Recently, Sarco and colleagues59 revealed an association between mood disorder (anxiety, depression, aggression, and conduct problems) and spike frequency in BECTS: increased epileptic activity in children with BECTS may predict higher rates of mood and behavioral problems.
Benign occipital epilepsies of childhood
Panayiotopoulos Syndrome
The prevalence of PS may be high, probably affecting approximately13% of children 3-6 years old with one or more nonfebrile seizures and 6% of the age group from 1 to 15 years.60
Seizure manifestations
PS seizures mainly occurring during sleep, are infrequent, often single, with a constellation of autonomic, mainly emetic symptoms, behavioral changes, and other more conventional ictal clinical manifestations, such as unilateral deviation of the eyes and convulsions.60 Other autonomic manifestations include pallor, flushing or cyanosis, mydriasis or miosis, cardiorespiratory and thermoregulatory alterations, urinary and/fecal incontinence, hypersalivation, cephalic auras, and altered gastrointestinal motility.61,62 Emesis is usually the first apparent ictal symptom, but it may occur long after the other manifestations that include pallor, enuresis and encopresis, hypersalivation, cyanosis, mydriasis and less often miosis, coughing, and abnormalities of intestinal motility.63,64 Cardiorespiratory arrest due to a PS seizure is rare, probably occurring in 1 per 200 individuals with the syndrome. Headache or migraine symptoms are often reported with other autonomic symptoms at seizure onset. Syncopal-like manifestations occur in at least one-fifth of seizures.65–67 Parents are always frightened by the manifestations of seizures because the child is completely unresponsive and flaccid like a rag doll, before or after the other seizure symptoms. Restlessness, agitation, terror, or quietness may occur at the onset of seizures.
Autonomic manifestations can be missed by the parents, who are more likely to report the more obvious seizure symptoms, including unilateral deviation of the eyes or eyes opening, speech arrest, hemifacial convulsions, visual hallucinations, unilateral drooping of the mouth, and rarely eyelid or limb jerks, nystagmus, or automatisms.
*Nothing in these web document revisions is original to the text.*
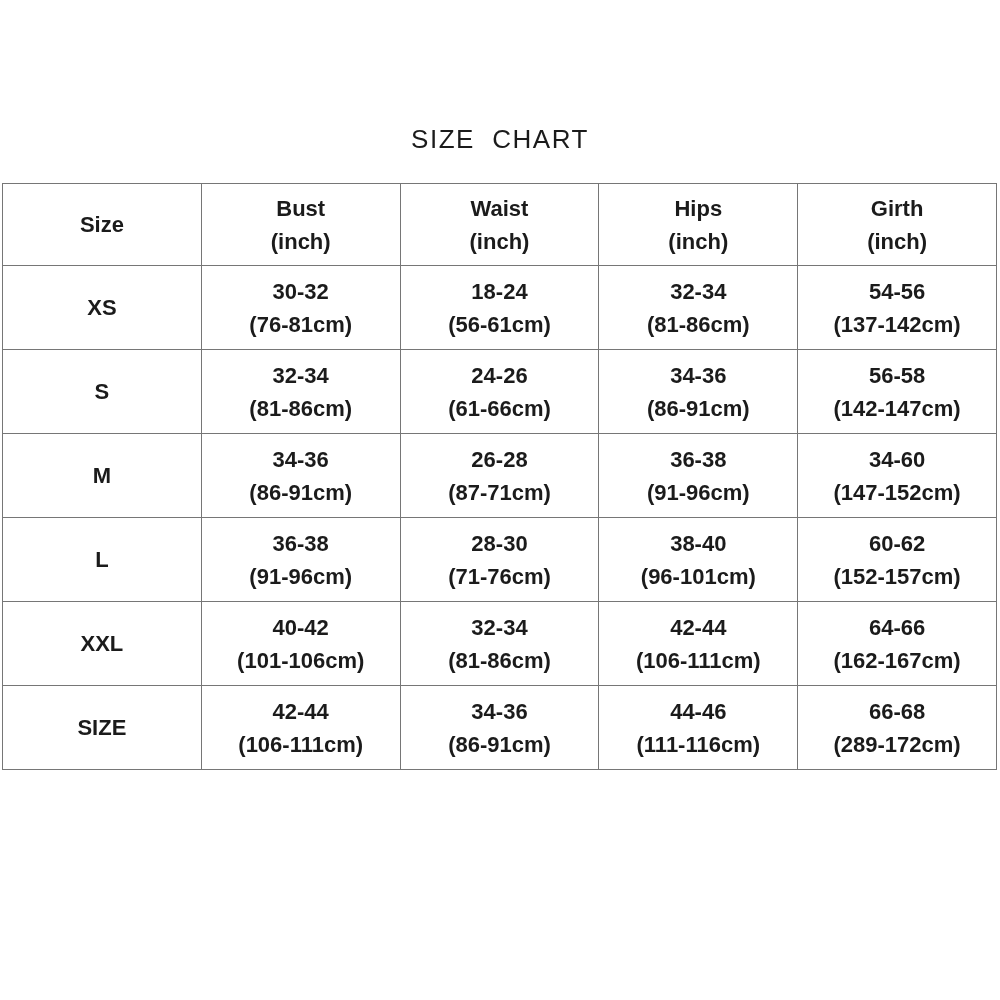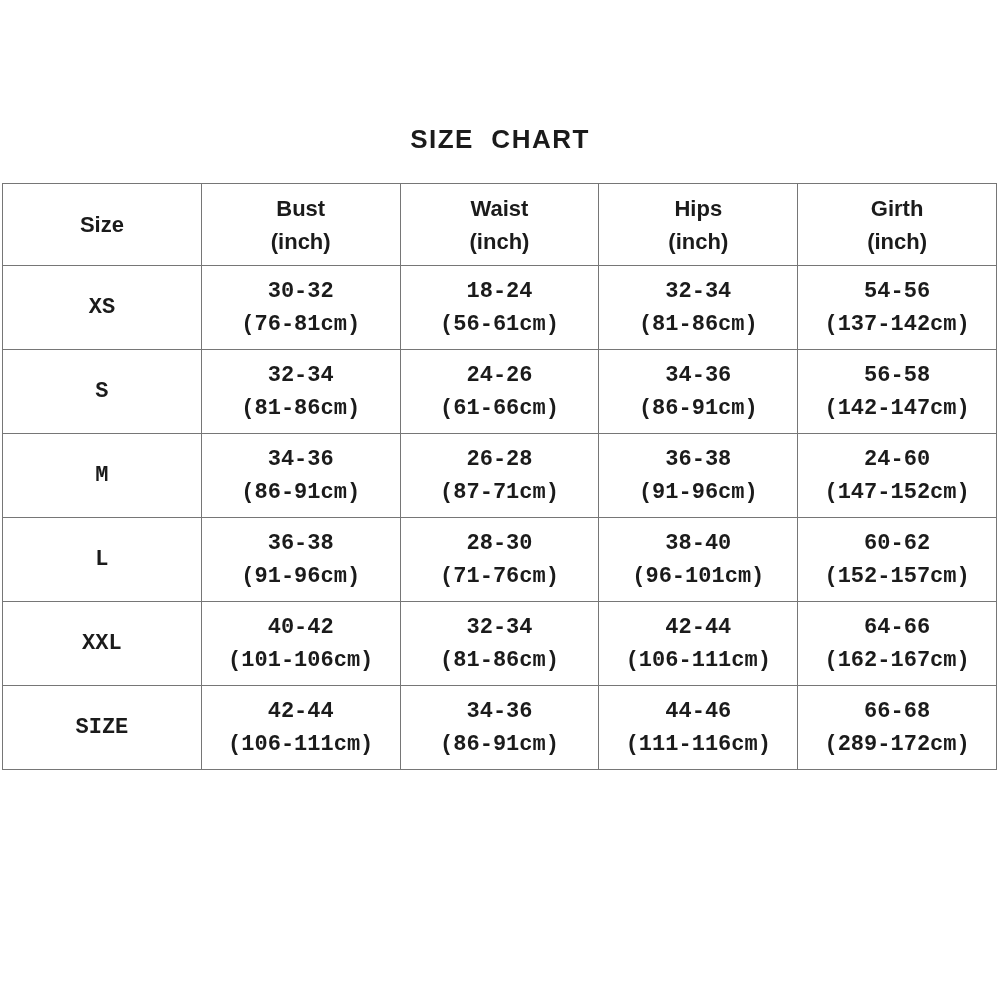--- a/index.html
+++ b/index.html
@@ -19,7 +19,7 @@
     padding-top: 124px;
     text-align: center;
     font-size: 26px;
-    font-weight: bold;
+    font-weight: normal;
     letter-spacing: 1.5px;
     white-space: pre;
     color: #1b1b1b;

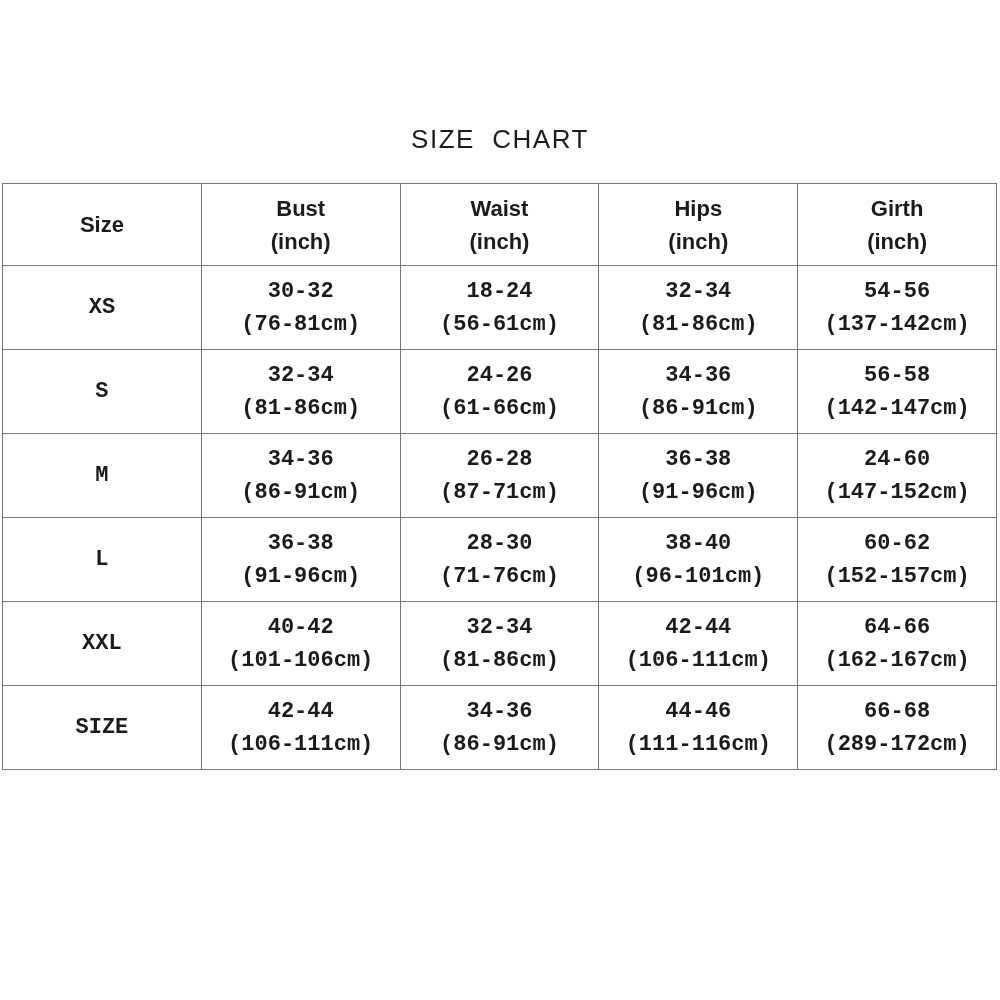--- a/index.html
+++ b/index.html
@@ -42,7 +42,7 @@
     background: #ffffff;
   }
   .size-chart thead tr { height: 82px; }
-  .size-chart tbody tr { height: 84px; font-family: Liberation Mono, monospace; }
+  .size-chart tbody tr { height: 84px; }
   .cell-line {
     line-height: 33px;
     white-space: nowrap;

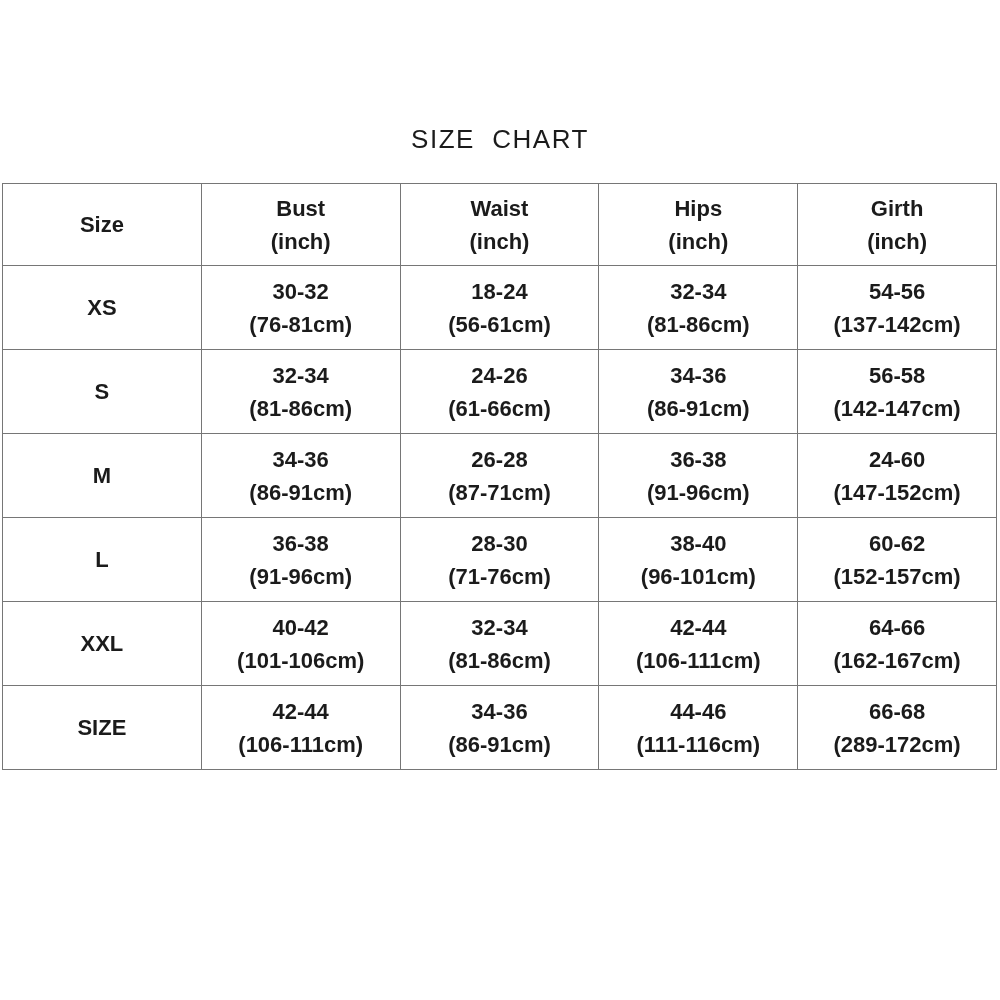--- a/index.html
+++ b/index.html
@@ -138,7 +138,7 @@
             <div class="cell-line">(91-96cm)</div>
           </td>
           <td>
-            <div class="cell-line">24-60</div>
+            <div class="cell-line">34-60</div>
             <div class="cell-line">(147-152cm)</div>
           </td>
         </tr>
PS seizures can evolve to hemiconvulsive or generalized. Visual auras are rarely reported (1%) and not present in recurrent seizures.60,68 Duration of PS vary from few minutes to hours leading to autonomic status epilepticus.60,67 which occurs in 10% of patients. Two-thirds of seizures start in sleep. Long-lasting seizures are equally common in sleep and wakefulness. Even after the most severe seizures and autonomic status, the child is back to normal after a few hours of sleep.